Espace institutionnel et pouvoir institutionnalisant

10D’une certaine manière, la question du statut de ces collections se pose moins en termes de matérialité des supports que de fondements institutionnels des discours. Situées au croisement de différents champs de production culturels, les séries audiovisuelles sont corrélées à un espace institutionnel pluriel. À part les auteurs et équipes (réalisateurs, critiques, conseillers...) impliqués dans la réalisation des œuvres individuelles, la responsabilité énonciative des collections en tant qu’ensembles revient essentiellement aux éditeurs, producteurs ou directeurs de collection. Elle est tributaire d’organismes collectifs qui en déterminent les orientations, la place et la visibilité dans l’espace public. L’expression « médias audiovisuels », souvent employée pour désigner l’ensemble de la catégorie des moyens de communication associant image animée et son, comporte ceci de trompeur qu’elle suggère l’idée d’un domaine clairement identifiable et circonscrit, ce qui est évidemment une simplification trompeuse. En réalité, ces supports sont loin de se cantonner à un « secteur médiatique » (qui, du reste, ne saurait être isolable en tant que tel). S’agissant des collections audiovisuelles littéraires, un regard rapproché révèle un paysage très complexe, qui entretient avec la sphère de l’écrit et de la critique différents liens de convergence.

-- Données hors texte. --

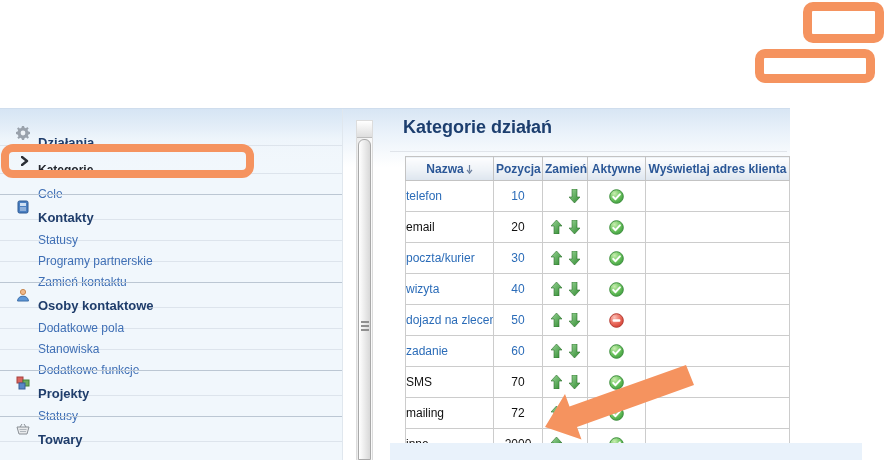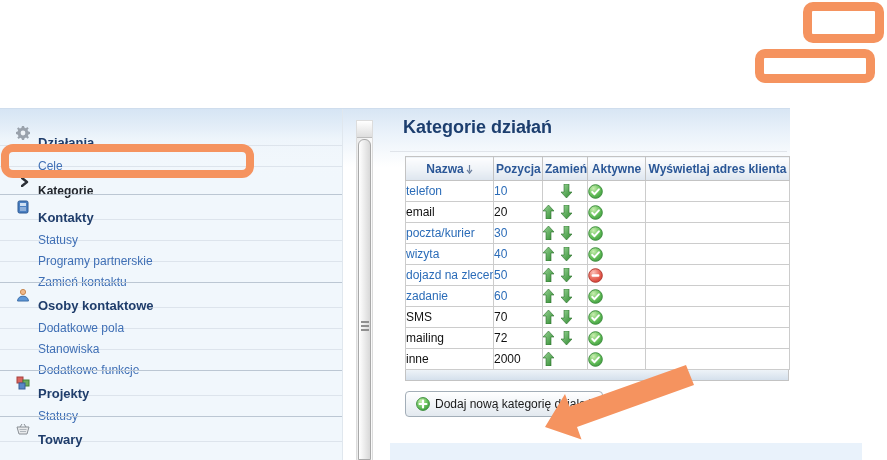--- a/index.html
+++ b/index.html
@@ -42,24 +42,24 @@
   .main { position:absolute; left:390px; top:0; width:397px; height:352px; }
   .page-title { position:absolute; left:13px; top:8px; margin:0; font-size:18px; font-weight:bold; color:#1c3e6e; }
   .title-divider { position:absolute; left:0; top:42px; width:397px; border-top:1px solid #e0e4ea; }
   .grid-wrap { position:absolute; left:3px; top:47px; width:384px;padding-left:12px; }
 
   table.grid { border-collapse:collapse; width:384px; table-layout:fixed; }
   table.grid th { height:24px; padding:0 2px; box-sizing:border-box;
     background:linear-gradient(180deg,#fdfeff 0,#eef2f7 55%,#dde5ee 100%);
     border:1px solid #c3c3c3; color:#2b5797; font-size:12px; font-weight:bold; text-align:center;
     white-space:nowrap; overflow:hidden; cursor:pointer; }
-  table.grid td { height:21px; padding:0; box-sizing:border-box; border:1px solid #cccccc;
+  table.grid td { height:31px; padding:0; box-sizing:border-box; border:1px solid #cccccc;
     background:#fff; font-size:12px; color:#111; white-space:nowrap; overflow:hidden; }
   td.c-name { padding-left:4px; text-align:left; }
-  td.c-pos, td.c-swap, td.c-active { text-align:left; }
+  td.c-pos, td.c-swap, td.c-active { text-align:center; }
   td.c-name.link span, td.c-pos.link span { color:#2b6cb8; cursor:pointer; }
   td.c-swap .arr { display:inline-block; width:11px; height:14px; vertical-align:middle; }
   td.c-swap .arr + .arr { margin-left:7px; }
   td.c-active .st-icon { display:inline-block; width:15px; height:15px; vertical-align:middle; }
   .sort-icon { display:inline-block; width:7px; height:9px; margin-left:2px; vertical-align:-1px; }
 
   .grid-footer { width:384px; height:11px; box-sizing:border-box;
     border:1px solid #c3c3c3; border-top:none;
     background:linear-gradient(180deg,#eef3f8,#d5e0ec); }
 
@@ -106,28 +106,28 @@
   <div class="content">
 
     <div class="sidebar" id="sidebar">
         <div class="sb-row sb-section">
           <span class="sb-icon"><svg width="14" height="14" viewBox="0 0 14 14">
               <path fill="#9aa2ac" d="M6 0h2l.4 1.6 1.5.6L11.3 1l1.4 1.4-1.2 1.4.6 1.5L14 6v2l-1.6.4-.6 1.5 1.2 1.4-1.4 1.4-1.4-1.2-1.5.6L8 14H6l-.4-1.6-1.5-.6L2.7 13l-1.4-1.4 1.2-1.4-.6-1.5L0 8V6l1.6-.4.6-1.5L1 2.7l1.4-1.4 1.4 1.2 1.5-.6z"></path>
               <circle cx="7" cy="7" r="2.4" fill="#eef2f6"></circle>
             </svg></span>
           <span class="sb-label">Działania</span>
         </div>
-        <div class="sb-row sb-item">
-          <span class="sb-label">Cele</span>
-        </div>
         <div class="sb-row sb-item selected">
           <span class="sb-chevron"><svg width="8" height="10" viewBox="0 0 8 10">
               <path d="M1 1l5 4-5 4" fill="none" stroke="#2b2f36" stroke-width="2.4" stroke-linecap="round" stroke-linejoin="round"></path>
             </svg></span>
           <span class="sb-label">Kategorie</span>
+        </div>
+        <div class="sb-row sb-item">
+          <span class="sb-label">Cele</span>
         </div>
         <div class="sb-row sb-section">
           <span class="sb-icon"><svg width="14" height="14" viewBox="0 0 14 14">
               <rect x="2" y="1" width="10" height="12" rx="1.5" fill="#4a7fc1" stroke="#2d5a94"></rect>
               <rect x="4" y="3" width="6" height="3" fill="#cfe0f3"></rect>
               <rect x="4" y="7.5" width="6" height="1" fill="#cfe0f3"></rect>
               <rect x="4" y="9.5" width="6" height="1" fill="#cfe0f3"></rect>
             </svg></span>
           <span class="sb-label">Kontakty</span>
         </div>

11Certes, une partie importante des collections audiovisuelles relève de ce qu’on peut appeler les organismes médiatiques, parmi lesquels le cinéma et surtout les chaînes de télévision qui sont des producteurs importants d’émissions, de séries documentaires et d’entretiens. En tant que piliers du secteur de l’audiovisuel au sens large, ils concentrent les moyens techniques, financiers, ainsi que le savoir‑faire professionnel et artistique. S’agissant de la télévision, l’émergence de collections littéraires a bénéficié en particulier de la mission culturelle de l’audiovisuel public. Les appareils culturels de l’État, second pôle institutionnel important, apportent en outre un soutien décisif à ces projets. Le Ministère de la culture, en particulier par le biais de la Direction du livre et de la lecture, a ainsi encouragé et co‑financé de nombreuses émissions ou documentaires dont la production nécessite un investissement budgétaire généralement plus considérable que la fabrication d’ouvrages imprimés.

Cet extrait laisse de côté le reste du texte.